[Itemized modification records]
-=-=-

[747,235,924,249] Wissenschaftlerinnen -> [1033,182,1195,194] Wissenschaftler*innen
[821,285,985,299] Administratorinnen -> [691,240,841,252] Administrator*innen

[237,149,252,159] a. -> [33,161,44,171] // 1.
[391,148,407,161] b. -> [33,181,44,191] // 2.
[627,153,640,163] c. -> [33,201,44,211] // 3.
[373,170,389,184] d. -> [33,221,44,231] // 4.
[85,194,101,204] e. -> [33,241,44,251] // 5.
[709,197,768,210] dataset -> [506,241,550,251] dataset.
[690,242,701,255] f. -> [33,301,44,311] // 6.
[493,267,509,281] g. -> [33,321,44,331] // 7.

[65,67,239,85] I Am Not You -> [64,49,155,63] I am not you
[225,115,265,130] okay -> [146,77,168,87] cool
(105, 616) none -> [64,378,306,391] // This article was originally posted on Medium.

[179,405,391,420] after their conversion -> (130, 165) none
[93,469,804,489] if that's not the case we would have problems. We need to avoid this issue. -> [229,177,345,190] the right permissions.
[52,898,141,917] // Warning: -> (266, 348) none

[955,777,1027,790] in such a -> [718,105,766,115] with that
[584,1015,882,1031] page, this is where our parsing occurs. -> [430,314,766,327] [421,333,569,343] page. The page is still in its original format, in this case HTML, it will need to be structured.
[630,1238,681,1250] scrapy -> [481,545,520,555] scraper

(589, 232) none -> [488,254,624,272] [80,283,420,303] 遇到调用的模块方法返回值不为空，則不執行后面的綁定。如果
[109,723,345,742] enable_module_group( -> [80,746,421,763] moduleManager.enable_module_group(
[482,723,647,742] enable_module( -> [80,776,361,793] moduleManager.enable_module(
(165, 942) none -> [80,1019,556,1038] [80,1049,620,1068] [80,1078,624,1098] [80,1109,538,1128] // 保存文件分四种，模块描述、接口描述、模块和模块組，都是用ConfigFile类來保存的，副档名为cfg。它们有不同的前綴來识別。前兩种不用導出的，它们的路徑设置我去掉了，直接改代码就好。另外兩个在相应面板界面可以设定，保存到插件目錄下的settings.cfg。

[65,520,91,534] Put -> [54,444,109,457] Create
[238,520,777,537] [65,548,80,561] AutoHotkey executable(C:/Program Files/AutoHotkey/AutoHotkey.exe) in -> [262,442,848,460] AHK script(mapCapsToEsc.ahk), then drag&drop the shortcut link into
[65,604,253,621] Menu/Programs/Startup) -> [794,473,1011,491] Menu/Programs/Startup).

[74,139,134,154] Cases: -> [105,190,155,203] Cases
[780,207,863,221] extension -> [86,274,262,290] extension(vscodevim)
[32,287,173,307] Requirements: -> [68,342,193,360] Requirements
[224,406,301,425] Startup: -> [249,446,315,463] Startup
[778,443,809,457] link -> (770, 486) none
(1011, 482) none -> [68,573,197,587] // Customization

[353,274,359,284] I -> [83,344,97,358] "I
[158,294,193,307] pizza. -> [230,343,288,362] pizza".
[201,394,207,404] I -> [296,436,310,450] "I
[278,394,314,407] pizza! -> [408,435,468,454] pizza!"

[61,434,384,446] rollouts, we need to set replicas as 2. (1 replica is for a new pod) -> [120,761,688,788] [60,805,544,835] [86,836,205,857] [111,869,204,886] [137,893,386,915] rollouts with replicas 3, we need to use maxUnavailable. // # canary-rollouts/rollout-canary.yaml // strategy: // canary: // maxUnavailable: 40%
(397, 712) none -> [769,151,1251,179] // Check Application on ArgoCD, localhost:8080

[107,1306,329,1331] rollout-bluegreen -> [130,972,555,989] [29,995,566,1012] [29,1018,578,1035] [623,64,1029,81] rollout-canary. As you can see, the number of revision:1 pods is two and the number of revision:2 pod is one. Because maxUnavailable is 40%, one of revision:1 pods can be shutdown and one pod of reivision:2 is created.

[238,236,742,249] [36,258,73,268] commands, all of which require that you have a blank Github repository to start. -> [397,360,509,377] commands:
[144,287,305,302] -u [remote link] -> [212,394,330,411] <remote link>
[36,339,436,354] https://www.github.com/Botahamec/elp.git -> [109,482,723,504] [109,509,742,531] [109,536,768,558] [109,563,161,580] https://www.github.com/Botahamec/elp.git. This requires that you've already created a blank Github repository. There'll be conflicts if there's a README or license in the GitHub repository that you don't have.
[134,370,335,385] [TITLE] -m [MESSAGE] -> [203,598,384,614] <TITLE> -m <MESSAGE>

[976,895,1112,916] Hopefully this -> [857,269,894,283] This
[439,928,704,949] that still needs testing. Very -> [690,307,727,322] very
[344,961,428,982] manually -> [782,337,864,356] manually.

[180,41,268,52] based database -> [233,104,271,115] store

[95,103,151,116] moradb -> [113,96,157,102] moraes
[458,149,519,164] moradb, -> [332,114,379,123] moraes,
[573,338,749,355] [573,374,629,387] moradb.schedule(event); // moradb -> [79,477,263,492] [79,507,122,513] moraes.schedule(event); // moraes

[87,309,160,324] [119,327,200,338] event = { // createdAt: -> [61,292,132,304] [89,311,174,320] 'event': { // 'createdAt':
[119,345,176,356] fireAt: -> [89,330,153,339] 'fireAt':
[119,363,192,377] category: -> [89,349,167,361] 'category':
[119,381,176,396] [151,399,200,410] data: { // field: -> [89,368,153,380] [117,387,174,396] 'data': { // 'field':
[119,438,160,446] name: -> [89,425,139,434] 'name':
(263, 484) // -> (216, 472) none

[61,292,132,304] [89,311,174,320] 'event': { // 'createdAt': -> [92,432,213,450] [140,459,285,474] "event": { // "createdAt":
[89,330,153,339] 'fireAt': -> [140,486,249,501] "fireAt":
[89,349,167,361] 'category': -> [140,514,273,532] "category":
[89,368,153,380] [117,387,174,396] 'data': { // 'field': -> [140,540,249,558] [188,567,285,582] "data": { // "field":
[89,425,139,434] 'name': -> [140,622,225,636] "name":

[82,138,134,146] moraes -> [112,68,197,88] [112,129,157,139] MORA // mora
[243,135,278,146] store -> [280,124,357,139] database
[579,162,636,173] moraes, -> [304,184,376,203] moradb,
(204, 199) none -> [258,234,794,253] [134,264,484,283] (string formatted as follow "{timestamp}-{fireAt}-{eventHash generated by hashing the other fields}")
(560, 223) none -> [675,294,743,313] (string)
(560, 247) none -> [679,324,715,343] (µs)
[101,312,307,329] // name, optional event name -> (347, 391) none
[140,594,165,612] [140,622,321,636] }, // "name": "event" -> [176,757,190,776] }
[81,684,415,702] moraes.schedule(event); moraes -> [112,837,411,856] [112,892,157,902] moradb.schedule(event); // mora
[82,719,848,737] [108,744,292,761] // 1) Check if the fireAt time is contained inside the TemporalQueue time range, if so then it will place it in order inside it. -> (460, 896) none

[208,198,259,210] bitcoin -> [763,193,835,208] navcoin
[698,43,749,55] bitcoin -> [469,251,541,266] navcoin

-=-=-

| Your assignment |
A complete answer lists each line of the data that holds the word "schedule".

| Solution below |
[573,338,749,355] [573,374,629,387] moradb.schedule(event); // moradb -> [79,477,263,492] [79,507,122,513] moraes.schedule(event); // moraes
[81,684,415,702] moraes.schedule(event); moraes -> [112,837,411,856] [112,892,157,902] moradb.schedule(event); // mora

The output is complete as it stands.